[Directions]:
Go line by line through the listing below and copy those that hold "glyph".

[Supplied entries]:
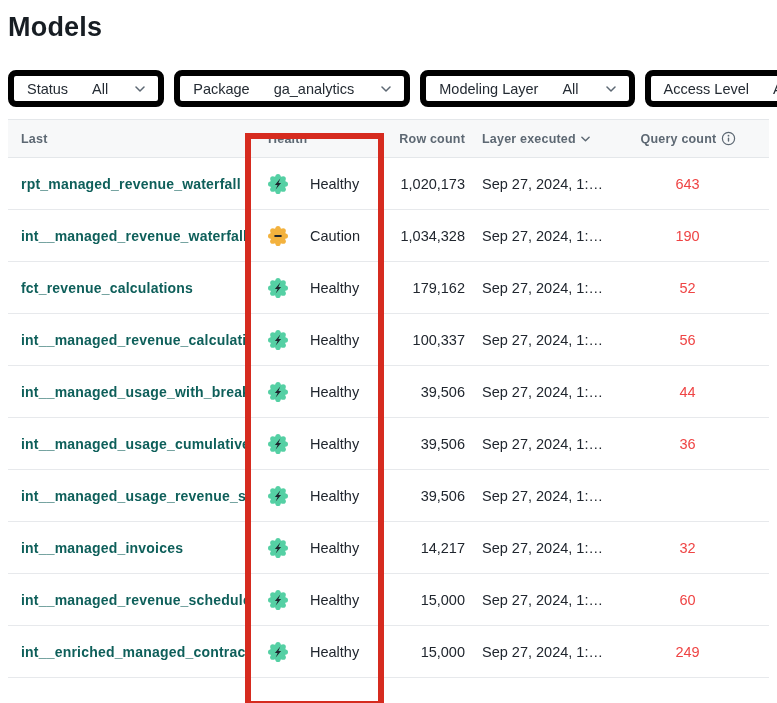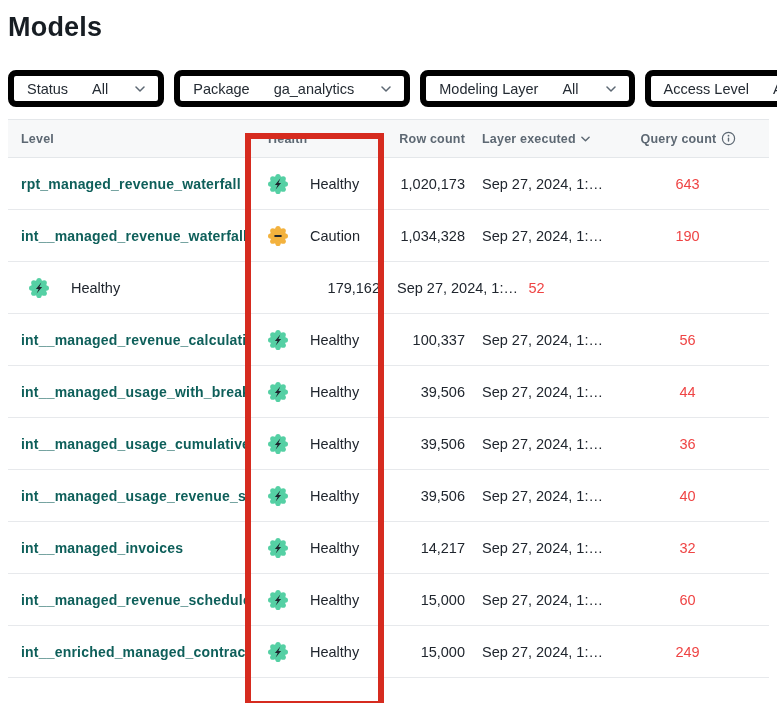--- a/index.html
+++ b/index.html
@@ -161,21 +161,21 @@
       <span class="chev">
         <svg width="10" height="6" viewBox="0 0 10 6">
             <polyline points="1,1 5,5 9,1" fill="none" stroke="#5d6873" stroke-width="1.5" stroke-linecap="round" stroke-linejoin="round"></polyline>
           </svg>
       </span>
     </div>
   </div>
 
   <div class="table">
     <div class="thead">
-      <div class="th th-name">Level</div>
+      <div class="th th-name">Last</div>
       <div class="th th-health">Health</div>
       <div class="th th-rowcount">Row count</div>
       <div class="th th-lastexec">
         <span>Layer executed</span>
         <span class="icon-inline">
           <svg width="9" height="6" viewBox="0 0 10 6">
               <polyline points="1,1 5,5 9,1" fill="none" stroke="#5d6873" stroke-width="1.6" stroke-linecap="round" stroke-linejoin="round"></polyline>
             </svg>
         </span>
       </div>
@@ -243,20 +243,23 @@
         </svg>
       </span>
       <span class="health-text">Caution</span>
     </div>
     <div class="cell-rowcount">1,034,328</div>
     <div class="cell-lastexec">Sep 27, 2024, 1:…</div>
     <div class="cell-querycount">190</div>
   </div>
 
   <div class="row">
+    <div class="cell-name">
+      <a>fct_revenue_calculations</a>
+    </div>
     <div class="cell-health">
       <span class="health-badge healthy">
         <svg width="20" height="20" viewBox="0 0 20 20">
           <g class="seal">
             <circle cx="10" cy="10" r="8"></circle>
             <circle cx="17.4" cy="10" r="2.6"></circle>
                   <circle cx="15.23" cy="15.23" r="2.6"></circle>
             <circle cx="10" cy="17.4" r="2.6"></circle>
                   <circle cx="4.77" cy="15.23" r="2.6"></circle>
             <circle cx="2.6" cy="10" r="2.6"></circle>
@@ -381,21 +384,20 @@
                   <circle cx="15.23" cy="4.77" r="2.6"></circle>
           </g>
           <path class="glyph bolt-glyph" d="M12.3 4.6 L6.9 10.9 l2.7 0.15 -1.9 4.35 5.4-6.3 -2.7-0.15 z"></path>
           <rect class="glyph dash-glyph" x="6.2" y="9" width="7.6" height="2" rx="1"></rect>
         </svg>
       </span>
       <span class="health-text">Healthy</span>
     </div>
     <div class="cell-rowcount">39,506</div>
     <div class="cell-lastexec">Sep 27, 2024, 1:…</div>
-    <div class="cell-querycount">40</div>
   </div>
 
   <div class="row">
     <div class="cell-name">
       <a>int__managed_invoices</a>
     </div>
     <div class="cell-health">
       <span class="health-badge healthy">
         <svg width="20" height="20" viewBox="0 0 20 20">
           <g class="seal">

[Task answer]:
           <path class="glyph bolt-glyph" d="M12.3 4.6 L6.9 10.9 l2.7 0.15 -1.9 4.35 5.4-6.3 -2.7-0.15 z"></path>
           <rect class="glyph dash-glyph" x="6.2" y="9" width="7.6" height="2" rx="1"></rect>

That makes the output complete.